[K3PZN-List] I'm curious...

Frank K3MTT K3MTT at verizon.net
Tue Mar 13 11:38:40 EST 2007


Bill
I assume you are talking primarily about
transmitters and receivers vs. other homebrew
projects.

I have several older commercial transmitters and
receivers but no "homebrew" anymore with the
exception of a kilowatt amplifier using four
811's. I didn't build it, but acquired it to keep
it from a landfill by a person who didn't know
what it was and just wanted to get that heavy
thing out of the garage. The only other sort of
homebrew is a  two meter amplifier built from a
kludge of parts from an old Motorola Base like our
original repeater that I put together with some
additional power supplies and a control shelf
which can be run as class C or AB1.

Well the homebrew  amplifier is now in my garage,
and sometimes getting in the way. It is in a
standard rack cabinet about 3 feet high and must
weigh 300 to 400 pounds. It took three guys to
pull it up on some boards to get it into the
pickup. I haven't yet messed with it, but it
appears to be a mono band  amplifier built in the
late 50's to early 60's. The craftsmanship is
excellent. Other than dirty, it appears to be in
great shape and probably would fire right up as it
looks like oil filled capacitors in the power
supply. Its complete and consists of the
amplifier, a power supply, a metering panel with a
Variac to adjust the transformer voltage.  
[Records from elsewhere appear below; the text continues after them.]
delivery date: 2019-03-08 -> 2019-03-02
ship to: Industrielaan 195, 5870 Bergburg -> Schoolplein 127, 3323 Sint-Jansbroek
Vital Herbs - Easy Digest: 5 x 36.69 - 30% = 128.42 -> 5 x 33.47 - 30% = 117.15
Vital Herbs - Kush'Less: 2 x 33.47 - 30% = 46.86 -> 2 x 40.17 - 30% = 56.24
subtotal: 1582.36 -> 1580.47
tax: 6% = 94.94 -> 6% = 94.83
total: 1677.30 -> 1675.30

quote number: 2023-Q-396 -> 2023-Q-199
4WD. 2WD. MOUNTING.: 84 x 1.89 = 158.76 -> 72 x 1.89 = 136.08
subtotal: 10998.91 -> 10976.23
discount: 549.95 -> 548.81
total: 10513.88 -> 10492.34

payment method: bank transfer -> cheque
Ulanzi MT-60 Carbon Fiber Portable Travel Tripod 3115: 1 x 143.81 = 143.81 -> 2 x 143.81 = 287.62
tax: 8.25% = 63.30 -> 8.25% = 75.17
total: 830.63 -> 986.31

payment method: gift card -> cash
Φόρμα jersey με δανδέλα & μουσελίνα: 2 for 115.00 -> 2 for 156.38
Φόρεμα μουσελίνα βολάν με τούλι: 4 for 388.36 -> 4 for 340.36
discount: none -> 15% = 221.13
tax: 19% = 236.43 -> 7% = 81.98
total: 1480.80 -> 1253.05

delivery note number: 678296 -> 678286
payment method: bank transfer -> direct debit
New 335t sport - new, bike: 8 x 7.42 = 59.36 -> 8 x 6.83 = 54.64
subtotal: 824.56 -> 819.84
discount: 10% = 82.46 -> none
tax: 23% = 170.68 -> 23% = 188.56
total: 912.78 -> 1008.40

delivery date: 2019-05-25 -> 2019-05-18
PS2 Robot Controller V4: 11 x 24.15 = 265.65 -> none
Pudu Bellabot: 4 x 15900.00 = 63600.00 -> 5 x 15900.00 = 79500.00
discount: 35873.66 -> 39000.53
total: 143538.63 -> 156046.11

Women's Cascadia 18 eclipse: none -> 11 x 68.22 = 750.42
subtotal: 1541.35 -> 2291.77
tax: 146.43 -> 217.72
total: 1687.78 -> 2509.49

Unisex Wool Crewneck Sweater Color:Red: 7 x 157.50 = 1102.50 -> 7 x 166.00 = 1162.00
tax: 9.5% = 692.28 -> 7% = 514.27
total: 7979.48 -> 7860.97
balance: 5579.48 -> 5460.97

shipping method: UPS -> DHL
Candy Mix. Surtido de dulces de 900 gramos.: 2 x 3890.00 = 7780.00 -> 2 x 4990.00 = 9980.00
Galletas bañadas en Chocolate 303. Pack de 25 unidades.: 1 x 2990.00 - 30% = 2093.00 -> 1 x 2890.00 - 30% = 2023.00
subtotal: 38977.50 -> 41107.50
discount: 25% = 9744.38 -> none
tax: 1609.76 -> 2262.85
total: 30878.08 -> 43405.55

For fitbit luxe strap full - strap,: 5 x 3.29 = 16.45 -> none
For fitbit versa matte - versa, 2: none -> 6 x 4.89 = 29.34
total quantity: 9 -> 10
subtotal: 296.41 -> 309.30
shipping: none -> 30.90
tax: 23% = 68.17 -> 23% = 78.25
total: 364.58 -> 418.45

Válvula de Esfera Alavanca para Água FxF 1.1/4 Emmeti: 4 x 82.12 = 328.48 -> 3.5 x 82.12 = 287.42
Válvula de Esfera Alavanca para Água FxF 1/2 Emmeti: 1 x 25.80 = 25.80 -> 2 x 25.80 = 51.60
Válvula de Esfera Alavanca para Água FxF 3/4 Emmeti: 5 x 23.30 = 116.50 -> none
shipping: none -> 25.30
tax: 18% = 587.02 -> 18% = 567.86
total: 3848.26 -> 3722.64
I have seen a write up on a homebrew such as this
back in the 60's, but haven't been able to locate
an article with the same amplifier. When I get
time I will draw up a schematic and maybe fire it
up sometime.  I don't think it would be difficult
to make it a multiple band amplifier. A band
switch, and a new coil may be mostly what would be
a large part of what would be needed as much would
remain the same.  

I intend to put a vintage radio station on the air
and it would be nice to include the amplifier.  I
was hoping that at some time I could convince the
Club to do the same and/or eventually donate my
vintage station to the Club. The art of tuning and
using equipment like this is becoming scarce among
the HAM community. It reminds me a little of the
TV program I saw the other night "Digging for the
Truth" on the Science or Discovery channel.
Having been to Egypt and seen  the pyramids and
other ancient attractions, I always try to catch
these programs. At the end of the program as the
narrator Josh  Bernstein  and the Egyptian
Director of Antiquities were wrapping up the
program, they were commenting on the end of the
Pharaohs rule and the Egyptian structure of
religious beliefs as they were interpreting the
hieroglyphic carvings by the last priest. The art
and language was already lost to the point that
incorrect symbols etc. were used and the
information he was trying to record was
incomplete. It was shortly thereafter that the art
became dead and extinct.  The point here is that
maybe its good to remember our roots and be
familiar enough to keep the history alive for
posterity. That's why I also collect vintage AM
radios.

Now I'm curious why your curious.  I probably have
all the parts (or close to it) to scratch build a
vintage tube CW/AM transmitter including the power
supply with the exception of a transformer to
plate modulate it. But then there is controlled
carrier or screen modulation that can be used. 

So much for this. I am way behind in my work for
today.

73,
Frank K3MTT

-----Original Message-----
From: k3pzn-list-bounces at mailman.qth.net
[mailto:k3pzn-list-bounces at mailman.qth.net] On
Behalf Of Neeriemer, Bill (NIH/NLM/LHC) [C]
Sent: Tuesday, March 13, 2007 10:48 AM
To: Carroll County Amateur Radio Club
Subject: [K3PZN-List] I'm curious...

Does anyone have homebrewed equipment that isn't
QRP?

If so, would you care to describe it?